A more recent study by Johnson et al. [19] analysed YRBS data from 1991 to 2011 in 45 states. They reported a significantly higher prevalence of past 30-day cannabis use (22.7 vs 19.8%) and past 30-day heavy use (7.0 vs 5.6%) in states with MMLs than in states without these laws. However, these differences were no longer significant when they adjusted for the differences in MML policies between states. Although nine of the 12 MML states investigated had provisions allowing dispensary operation, dispensaries were only operating in two states (Colorado and Maine) by 2011.
The largest study to date [20] of adolescent cannabis use analysed data from Monitoring the Future Surveys between 1991 and 2014 to compare trends in past 30-day cannabis use in the 21 states that had legalised medical cannabis with those in the 27 mainland US states which had not. These analyses controlled for social, economic and demographic differences between states and schools. States that had passed MMLs had higher rates of past 30-day cannabis use before the laws were passed (15.9% vs 13.3%) than states without MMLs but there was no change in adolescent cannabis use after the passage of MMLs (16.3% pre to 15.5% post). Indeed, they found a reduction in rates of cannabis use in 8th grade students in states with MMLs.
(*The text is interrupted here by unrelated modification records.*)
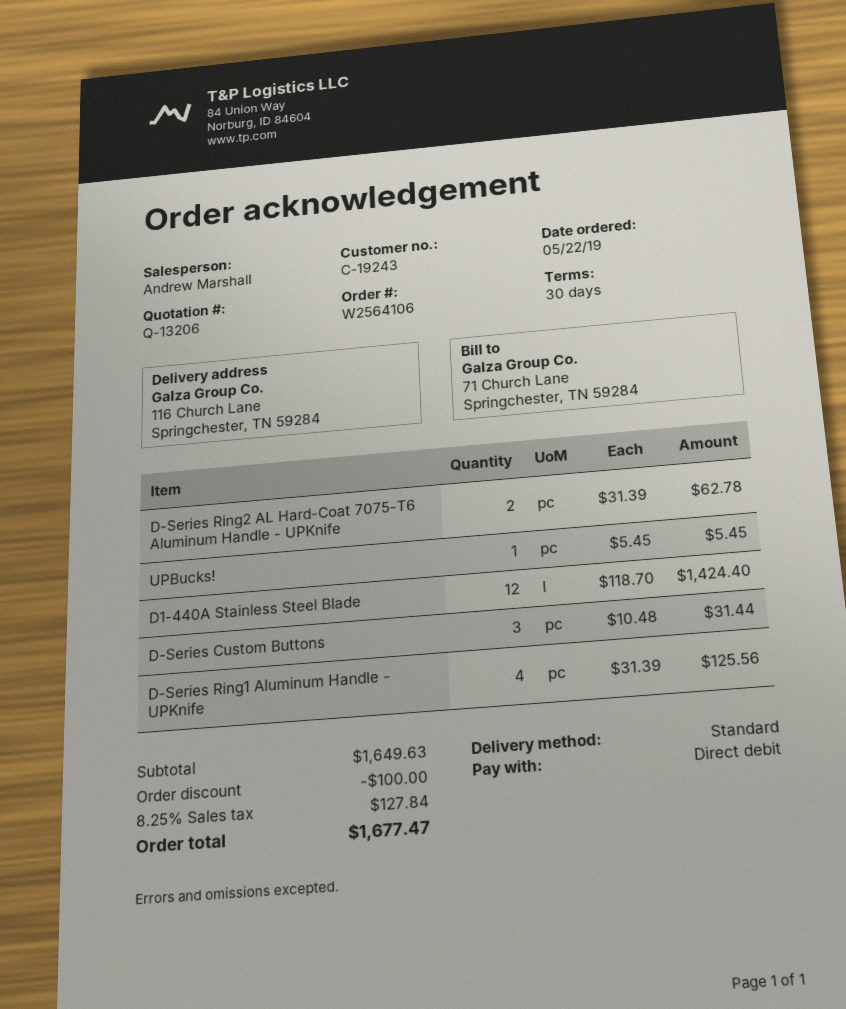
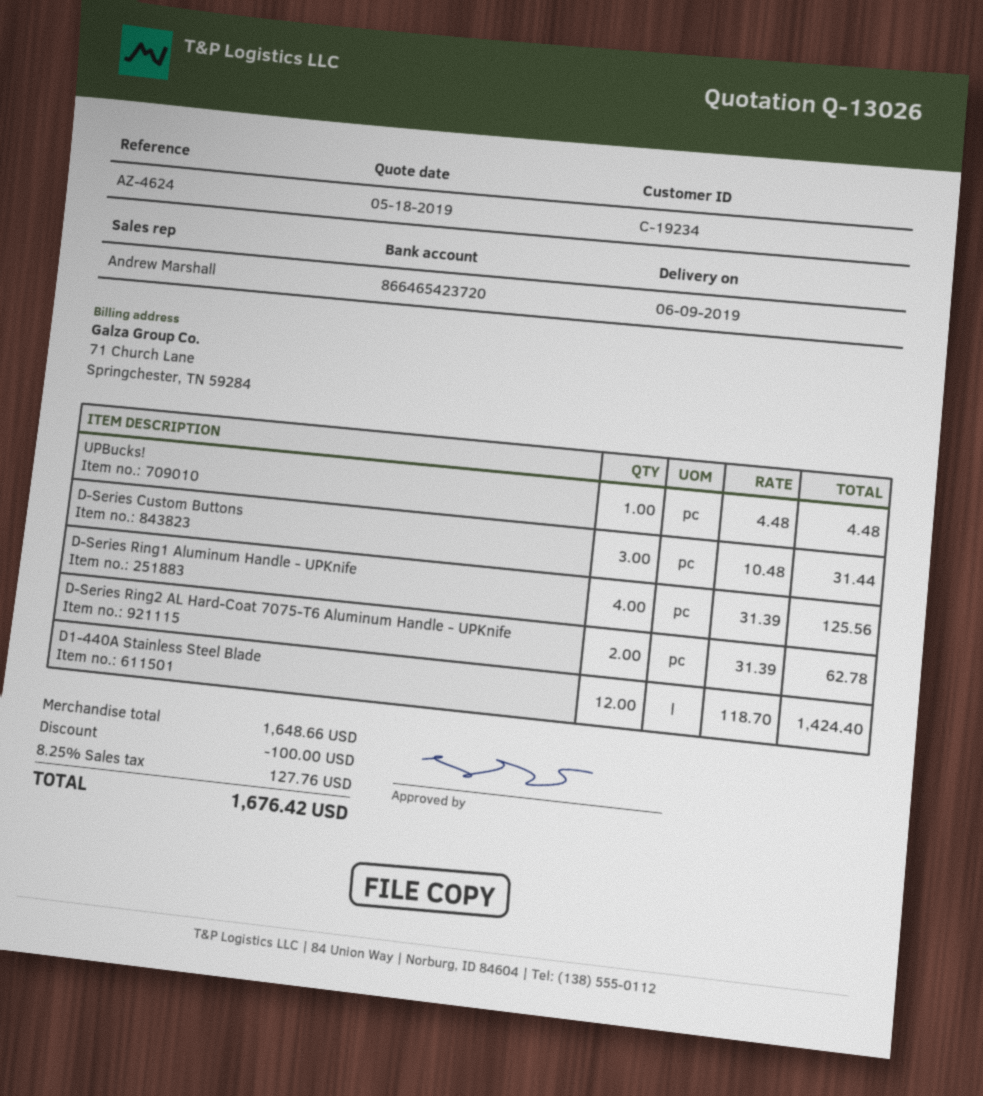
quote number: Q-13206 -> Q-13026
customer number: C-19243 -> C-19234
UPBucks!: 1 x 5.45 = 5.45 -> 1 x 4.48 = 4.48
subtotal: 1649.63 -> 1648.66
tax: 8.25% = 127.84 -> 8.25% = 127.76
total: 1677.47 -> 1676.42

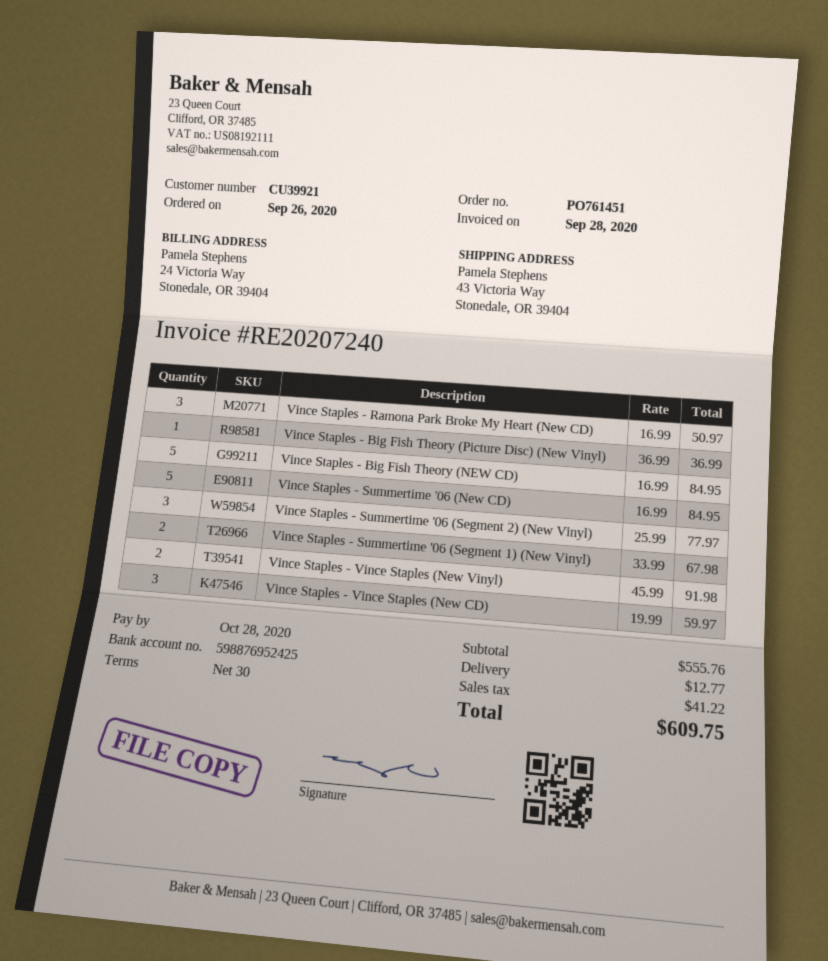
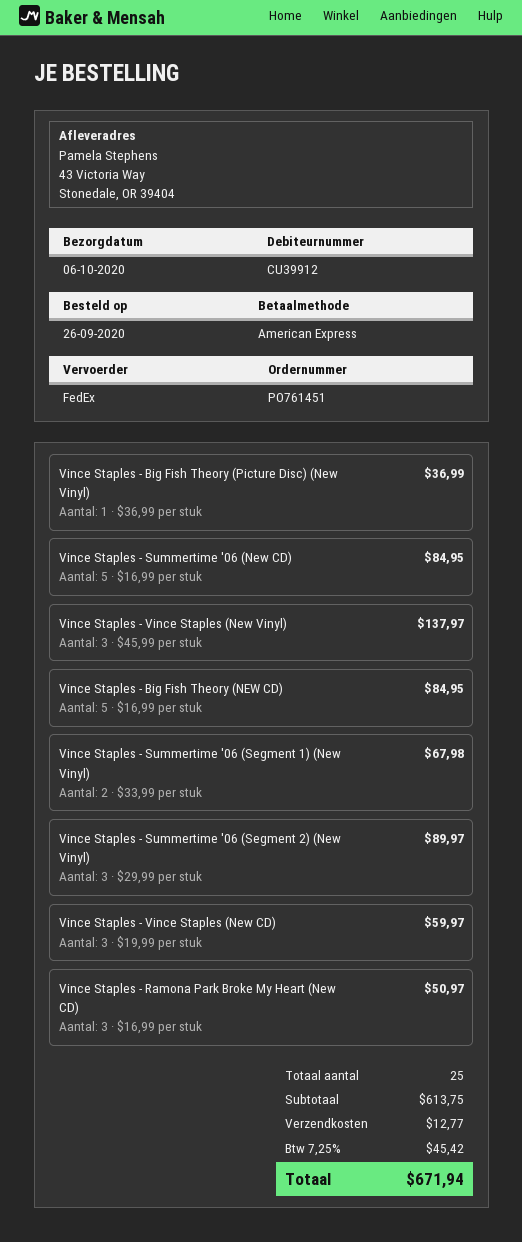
customer number: CU39921 -> CU39912
Vince Staples - Summertime '06 (Segment 2) (New Vinyl): 3 x 25.99 = 77.97 -> 3 x 29.99 = 89.97
Vince Staples - Vince Staples (New Vinyl): 2 x 45.99 = 91.98 -> 3 x 45.99 = 137.97
subtotal: 555.76 -> 613.75
tax: 41.22 -> 45.42
total: 609.75 -> 671.94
Similar findings are reported by Wen et al. [21] using data from NSDUH data between 2004 and 2012. There was a marginal increase in cannabis use observed among young people aged 12 to 20 years in the year after the MMLs were passed, but there was no increase in cannabis use in the past 30 days or in daily use.
These studies suggest that passage of MMLs has not increased cannabis use among teenagers during the periods after their passage that has been studied to date. Many of the studies (with the exception of Lynne-Landsman et al. [16] and Johnson et al. [19]) used aggregated YRBS data and ignored variations in MML policies between states that may have reduced statistical power to detect any effects. Other risk factors for cannabis use among adolescents were not investigated in all studies, e.g. the perceived riskiness of cannabis use, cannabis accessibility and prices. The limited evidence suggests that the perceived riskiness of monthly cannabis use remained high after MML adoption among high school students, which may have deterred many from using cannabis.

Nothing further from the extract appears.